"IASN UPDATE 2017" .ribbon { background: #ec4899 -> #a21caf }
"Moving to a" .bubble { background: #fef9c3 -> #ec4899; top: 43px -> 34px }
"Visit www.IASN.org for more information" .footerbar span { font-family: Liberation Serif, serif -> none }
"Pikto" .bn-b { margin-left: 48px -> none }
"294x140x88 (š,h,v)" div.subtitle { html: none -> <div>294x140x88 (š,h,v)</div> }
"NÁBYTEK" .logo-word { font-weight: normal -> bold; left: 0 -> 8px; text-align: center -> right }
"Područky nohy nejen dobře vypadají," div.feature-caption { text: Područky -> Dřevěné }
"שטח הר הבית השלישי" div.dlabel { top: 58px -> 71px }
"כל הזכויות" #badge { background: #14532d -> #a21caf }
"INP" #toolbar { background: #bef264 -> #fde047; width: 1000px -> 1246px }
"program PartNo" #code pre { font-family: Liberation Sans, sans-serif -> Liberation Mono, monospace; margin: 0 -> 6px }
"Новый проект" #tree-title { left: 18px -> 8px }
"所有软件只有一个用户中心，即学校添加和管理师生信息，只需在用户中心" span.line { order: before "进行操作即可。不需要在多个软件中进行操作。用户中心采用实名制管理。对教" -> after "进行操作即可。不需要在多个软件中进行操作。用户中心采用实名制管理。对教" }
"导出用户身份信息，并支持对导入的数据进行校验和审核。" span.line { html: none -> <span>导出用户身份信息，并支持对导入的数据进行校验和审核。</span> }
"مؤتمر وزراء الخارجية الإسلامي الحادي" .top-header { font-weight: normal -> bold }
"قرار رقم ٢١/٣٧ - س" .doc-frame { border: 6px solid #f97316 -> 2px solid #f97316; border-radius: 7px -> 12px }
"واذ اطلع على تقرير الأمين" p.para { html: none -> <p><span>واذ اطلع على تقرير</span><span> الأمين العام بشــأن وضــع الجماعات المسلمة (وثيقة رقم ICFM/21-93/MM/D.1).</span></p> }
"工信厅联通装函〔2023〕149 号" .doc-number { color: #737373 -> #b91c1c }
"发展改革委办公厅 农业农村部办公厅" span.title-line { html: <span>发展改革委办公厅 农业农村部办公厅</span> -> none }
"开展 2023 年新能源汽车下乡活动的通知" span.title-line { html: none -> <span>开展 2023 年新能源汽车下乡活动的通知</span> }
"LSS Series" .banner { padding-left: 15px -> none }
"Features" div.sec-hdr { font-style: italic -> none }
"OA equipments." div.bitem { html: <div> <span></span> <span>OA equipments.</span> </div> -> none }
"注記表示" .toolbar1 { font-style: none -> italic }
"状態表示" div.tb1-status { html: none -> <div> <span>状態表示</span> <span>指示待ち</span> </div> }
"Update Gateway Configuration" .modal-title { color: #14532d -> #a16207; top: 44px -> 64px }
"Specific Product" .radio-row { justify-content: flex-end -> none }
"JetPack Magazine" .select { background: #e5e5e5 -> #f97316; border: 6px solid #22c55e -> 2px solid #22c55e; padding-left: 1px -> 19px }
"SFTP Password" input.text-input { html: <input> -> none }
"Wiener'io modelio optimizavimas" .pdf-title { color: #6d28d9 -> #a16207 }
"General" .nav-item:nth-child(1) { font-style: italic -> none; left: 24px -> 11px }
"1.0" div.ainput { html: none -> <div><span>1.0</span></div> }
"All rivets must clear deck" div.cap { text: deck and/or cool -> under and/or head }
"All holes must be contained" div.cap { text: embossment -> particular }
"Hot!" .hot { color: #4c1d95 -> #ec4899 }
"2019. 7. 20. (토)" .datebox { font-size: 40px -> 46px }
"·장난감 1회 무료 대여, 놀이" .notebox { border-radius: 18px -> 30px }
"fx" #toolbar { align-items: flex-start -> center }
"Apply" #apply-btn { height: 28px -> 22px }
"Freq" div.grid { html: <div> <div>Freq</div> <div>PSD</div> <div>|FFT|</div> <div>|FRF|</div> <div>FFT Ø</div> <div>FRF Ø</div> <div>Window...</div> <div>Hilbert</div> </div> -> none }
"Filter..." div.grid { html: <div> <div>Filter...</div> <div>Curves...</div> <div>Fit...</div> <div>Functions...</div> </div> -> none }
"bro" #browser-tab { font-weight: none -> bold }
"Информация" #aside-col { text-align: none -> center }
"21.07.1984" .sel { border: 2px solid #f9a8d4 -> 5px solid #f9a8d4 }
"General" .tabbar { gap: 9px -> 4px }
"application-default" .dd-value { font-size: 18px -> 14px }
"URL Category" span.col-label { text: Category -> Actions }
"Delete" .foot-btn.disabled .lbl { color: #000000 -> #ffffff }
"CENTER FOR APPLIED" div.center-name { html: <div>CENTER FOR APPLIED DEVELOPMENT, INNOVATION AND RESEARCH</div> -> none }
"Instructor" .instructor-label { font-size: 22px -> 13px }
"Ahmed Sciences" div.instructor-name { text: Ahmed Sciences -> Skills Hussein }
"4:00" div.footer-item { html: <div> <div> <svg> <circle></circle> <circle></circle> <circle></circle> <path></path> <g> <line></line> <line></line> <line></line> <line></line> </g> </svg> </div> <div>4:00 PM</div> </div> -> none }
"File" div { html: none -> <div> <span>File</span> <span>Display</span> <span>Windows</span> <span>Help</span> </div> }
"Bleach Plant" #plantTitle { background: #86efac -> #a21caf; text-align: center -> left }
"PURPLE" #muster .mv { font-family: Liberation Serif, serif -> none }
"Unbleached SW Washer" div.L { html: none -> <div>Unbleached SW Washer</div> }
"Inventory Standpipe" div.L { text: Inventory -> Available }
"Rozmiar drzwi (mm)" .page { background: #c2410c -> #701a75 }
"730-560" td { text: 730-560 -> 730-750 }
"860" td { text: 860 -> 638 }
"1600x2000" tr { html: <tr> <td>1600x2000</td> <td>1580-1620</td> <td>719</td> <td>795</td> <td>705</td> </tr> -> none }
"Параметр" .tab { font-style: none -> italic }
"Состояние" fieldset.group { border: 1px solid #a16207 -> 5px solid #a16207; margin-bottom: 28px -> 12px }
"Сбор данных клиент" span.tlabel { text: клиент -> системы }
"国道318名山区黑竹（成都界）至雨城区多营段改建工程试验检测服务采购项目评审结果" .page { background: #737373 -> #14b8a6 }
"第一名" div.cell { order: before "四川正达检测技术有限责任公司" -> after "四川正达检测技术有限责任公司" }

============================================================

» WHAT TO DO: Your task is to return, exactly and on their own, the lines from the one containing "background: #737373 ->" through the last line of the listing.

» OUTPUT FOR THIS TASK:
"国道318名山区黑竹（成都界）至雨城区多营段改建工程试验检测服务采购项目评审结果" .page { background: #737373 -> #14b8a6 }
"第一名" div.cell { order: before "四川正达检测技术有限责任公司" -> after "四川正达检测技术有限责任公司" }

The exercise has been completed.